DIE WELT - Donnerstag, 31. Mai 2001
Orient-Institut gibt Rückendeckung
Mit Gelassenheit hat am Mittwoch der Leiter des Deutschen Orient-
Instituts, Prof. Udo Steinbach, auf den Vorwurf der zwielichtigen
Haltung des Instituts gegenüber der Menschenrechtslage im Irak
reagiert. [s. Deutsches Orientinstitut im Zwielicht]
Der mit staatlichen Geldern finanzierten Forschungseinrichtung war von
den Menschenrechts- und Flüchtlingsorganisationen
Medico international und Pro Asyl vorgeworfen worden, mit Aziz A.

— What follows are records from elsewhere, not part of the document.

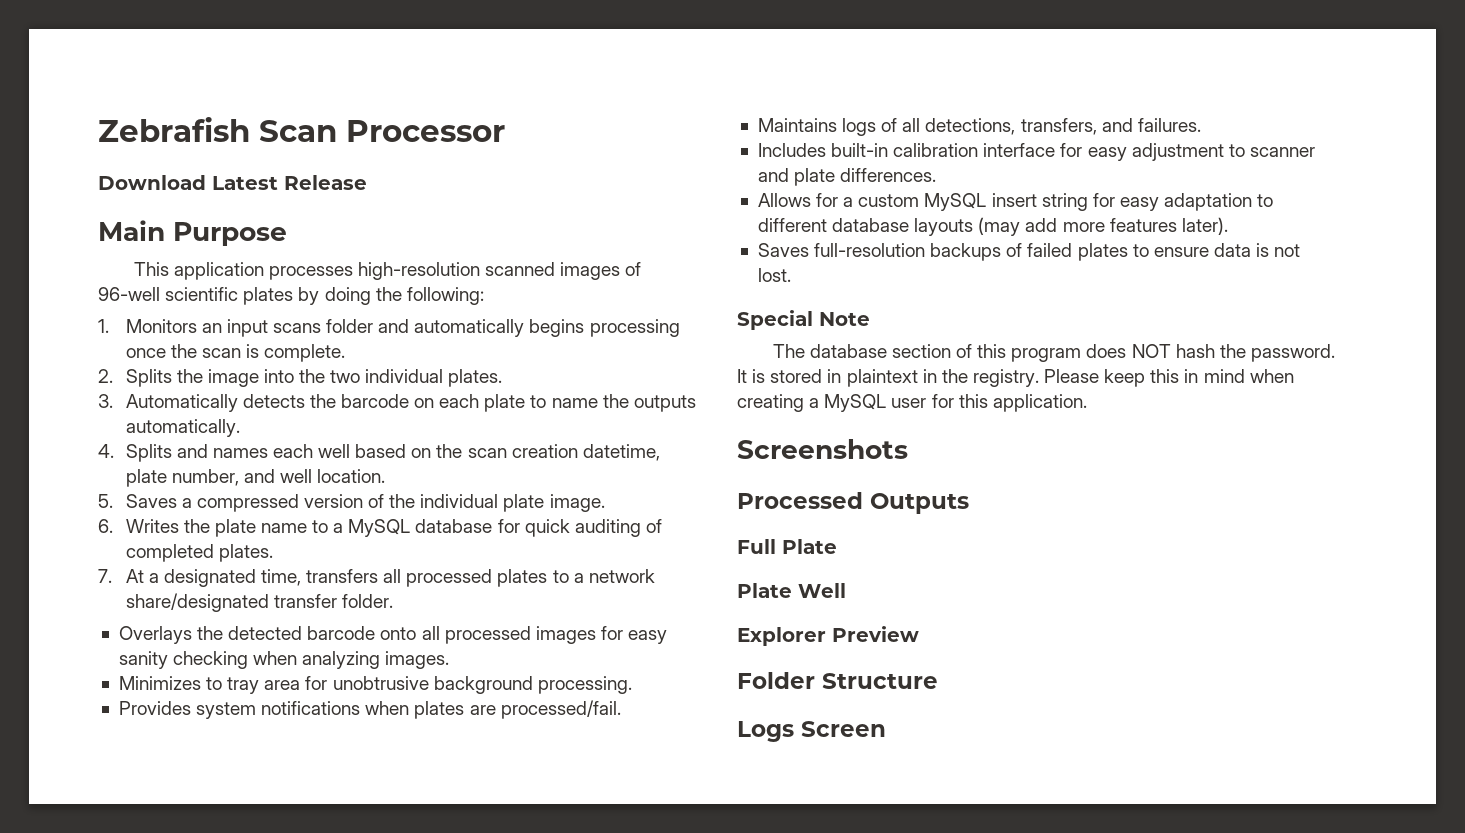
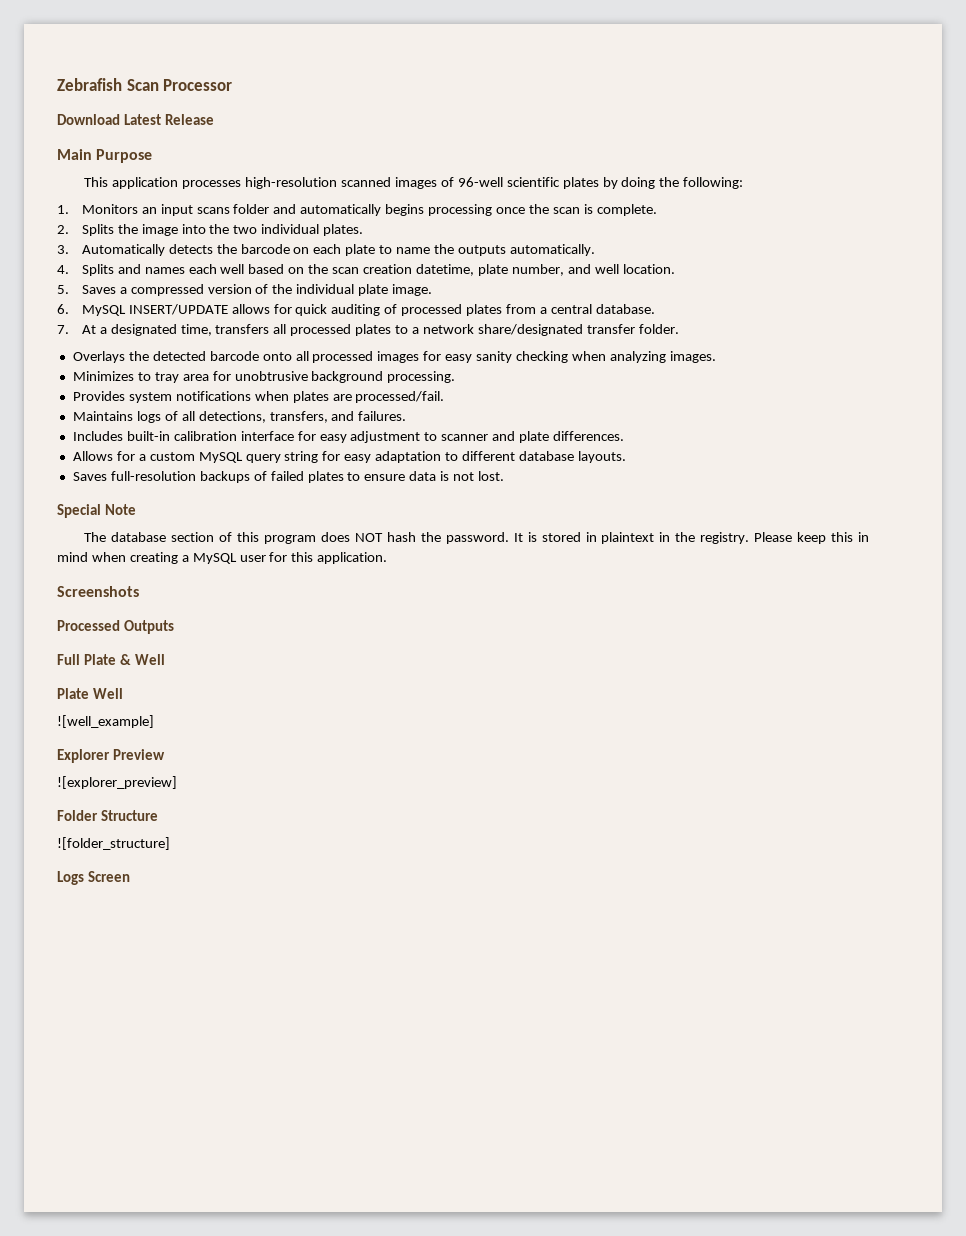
[125,519,662,537] [125,544,273,562] Writes the plate name to a MySQL database for quick auditing of completed plates. -> [81,304,655,316] MySQL INSERT/UPDATE allows for quick auditing of processed plates from a central database.
[991,193,1037,207] insert -> [245,454,281,463] query
[914,217,1228,236] layouts (may add more features later). -> [577,451,626,463] layouts.
(837, 546) none -> [119,654,165,665] & Well
(846, 590) none -> [57,715,154,728] // ![well_example]
(919, 634) none -> [57,776,177,789] // ![explorer_preview]
(938, 681) none -> [57,837,170,850] // ![folder_structure]

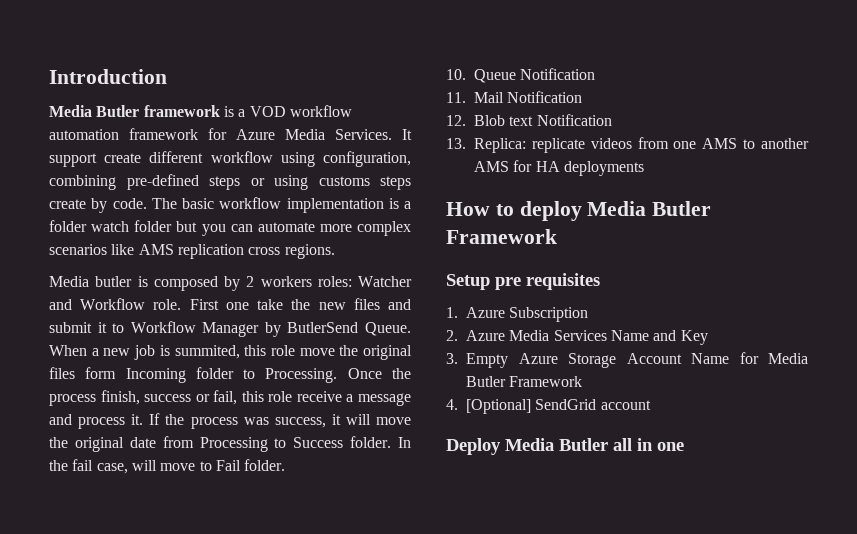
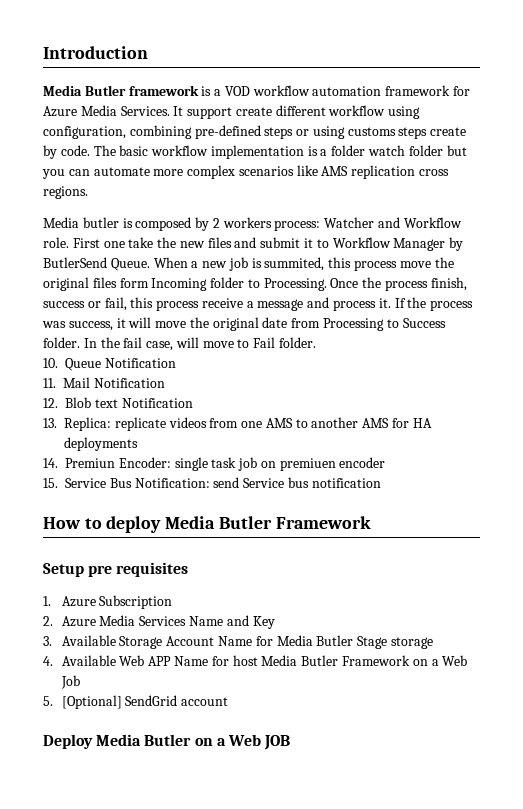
[317,276,352,287] roles: -> [274,220,321,231] process:
[270,345,295,356] role -> [354,260,398,271] process
[268,391,293,402] role -> [156,300,200,311] process
(644, 168) none -> [43,457,386,471] [43,477,381,488] // 14. Premiun Encoder: single task job on premiuen encoder // 15. Service Bus Notification: send Service bus notification
[466,353,558,368] Empty Azure -> [61,635,116,646] Available
[509,376,583,387] [446,399,458,410] Framework // 4. -> [357,636,433,649] [43,655,468,666] [60,675,80,689] [43,696,53,706] Stage storage // 4. Available Web APP Name for host Media Butler Framework on a Web Job // 5.
[613,438,684,451] all in one -> [194,734,291,750] on a Web JOB

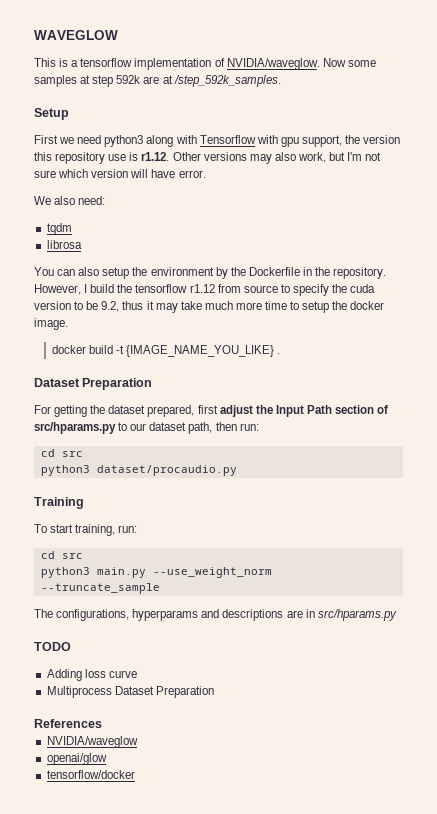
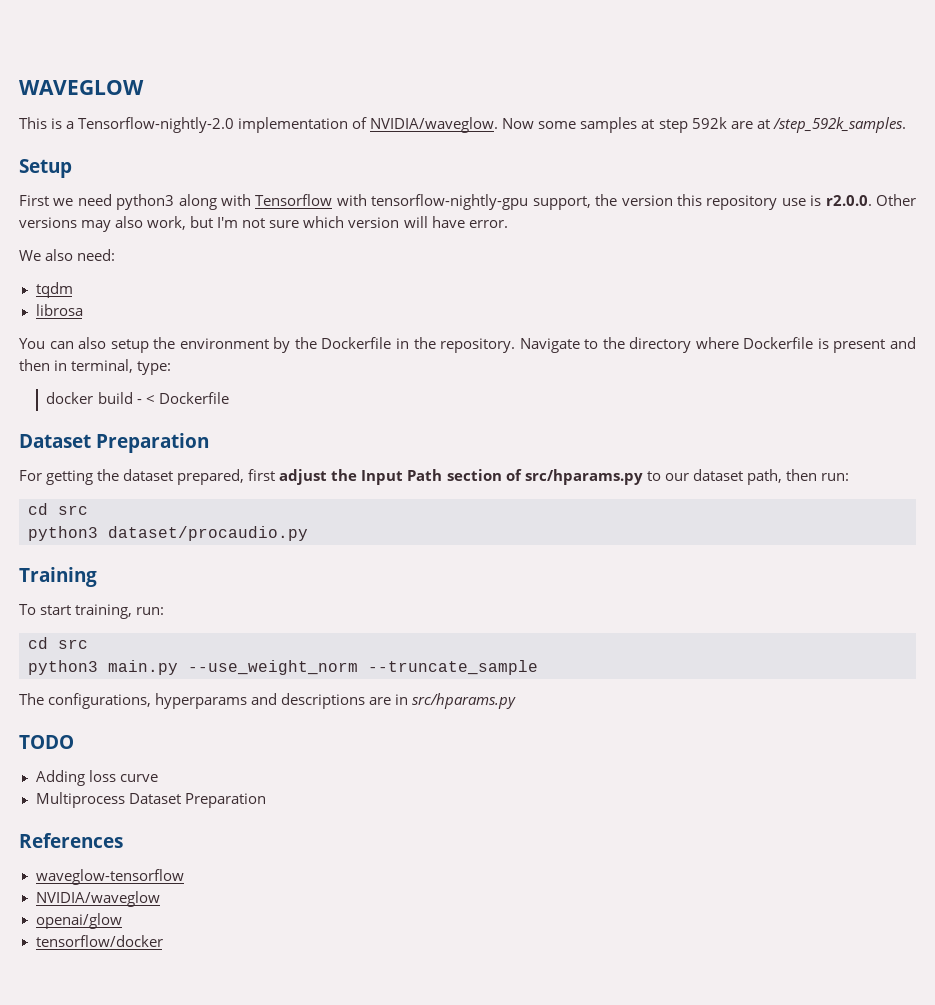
[80,58,133,67] tensorflow -> [78,117,235,133] Tensorflow-nightly-2.0
[280,137,299,147] gpu -> [371,194,529,210] tensorflow-nightly-gpu
[141,152,170,161] r1.12. -> [825,195,872,206] r2.0.0.
[34,284,376,296] [34,301,385,313] [34,318,68,330] However, I build the tensorflow r1.12 from source to specify the cuda version to be 9.2, thus it may take much more time to setup the docker image. -> [519,337,916,353] [19,359,172,375] Navigate to the directory where Dockerfile is present and then in terminal, type:
[115,345,281,357] -t {IMAGE_NAME_YOU_LIKE} . -> [136,392,229,404] - < Dockerfile
(102, 723) none -> [35,869,184,885] // waveglow-tensorflow

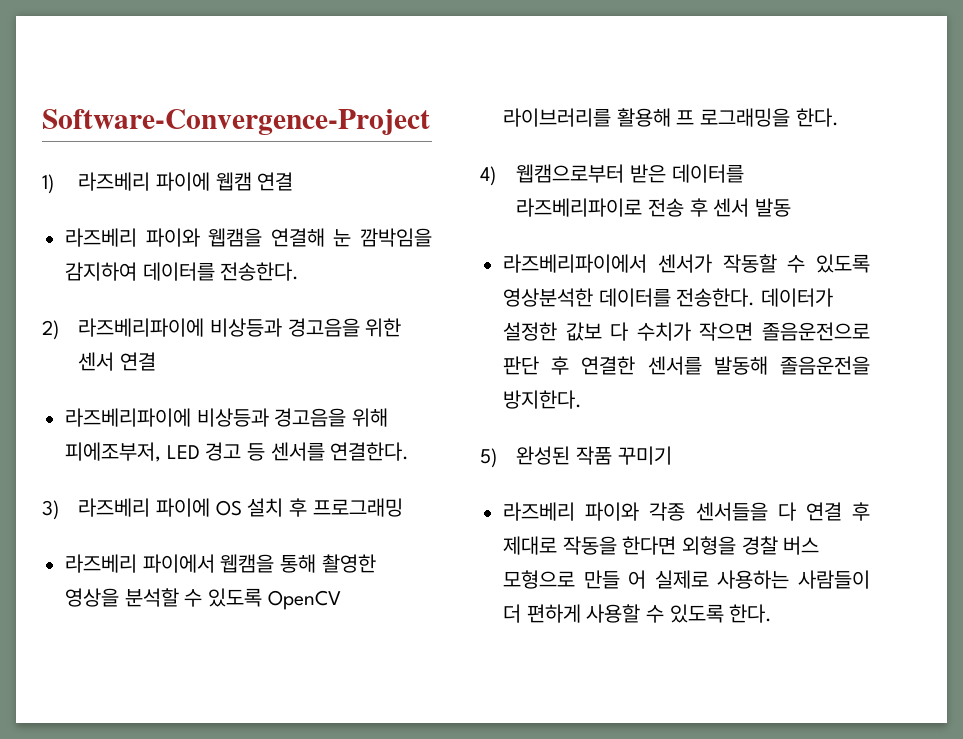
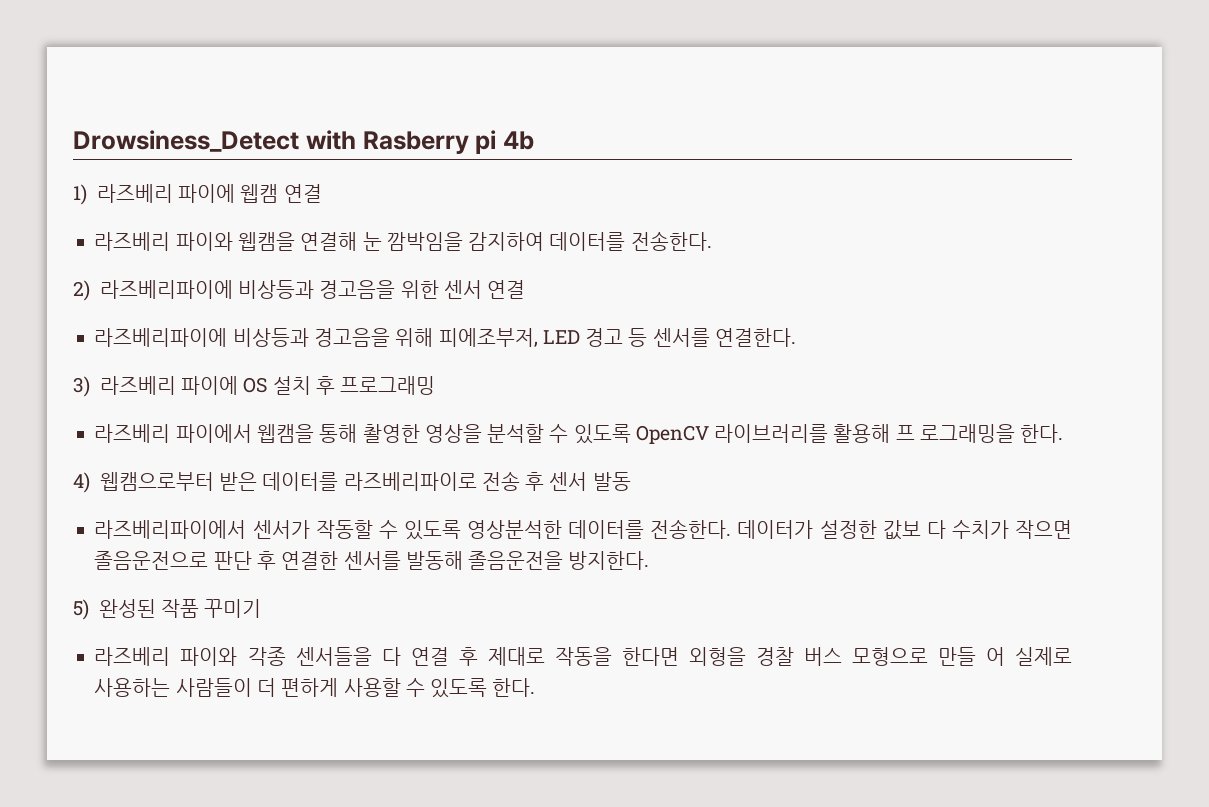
[42,109,430,135] Software-Convergence-Project -> [73,130,534,154] Drowsiness_Detect with Rasberry pi 4b

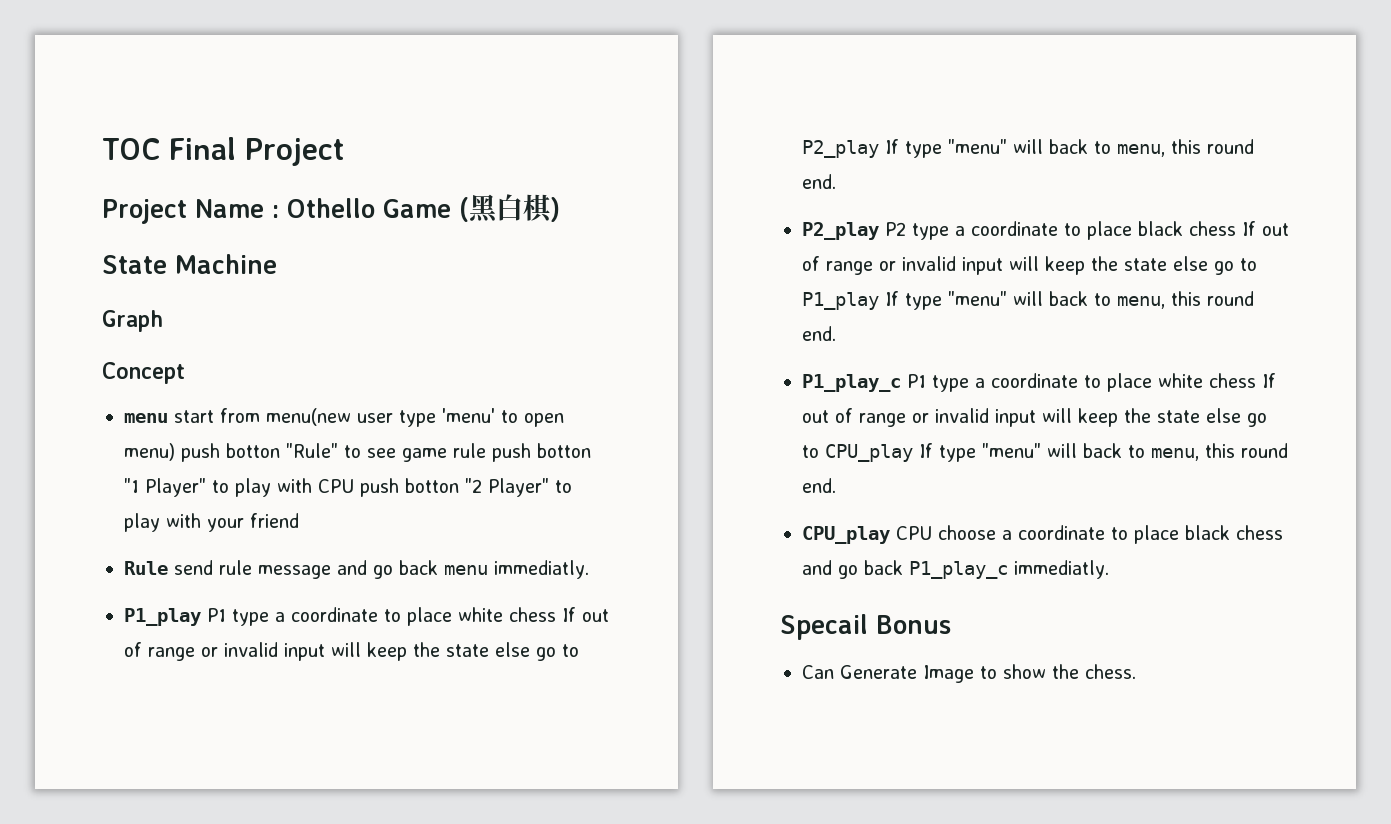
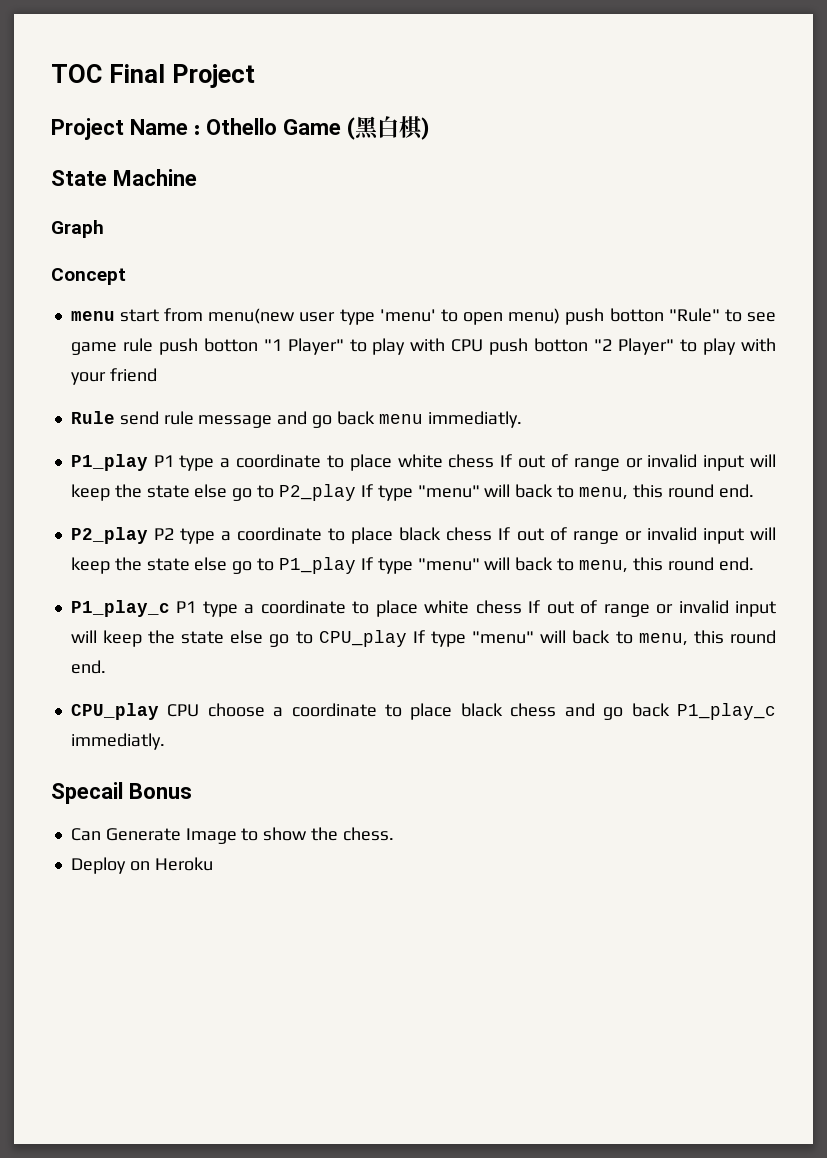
(1136, 671) none -> [70,857,213,874] // Deploy on Heroku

seit Jahren einen Wissenschaftler zu beschäftigen, welcher der im
Irak herrschenden Baath-Partei von Saddam Hussein nahe stehe. Der
Mitarbeiter aus dem Irak nutze seine Stellung im Institut, um seinem
Eintreten für den Irak "den Anschein von Seriosität" zu verleihen.
"Das ist doch ein alter Vorwurf", sagte Institutsleiter Steinbach.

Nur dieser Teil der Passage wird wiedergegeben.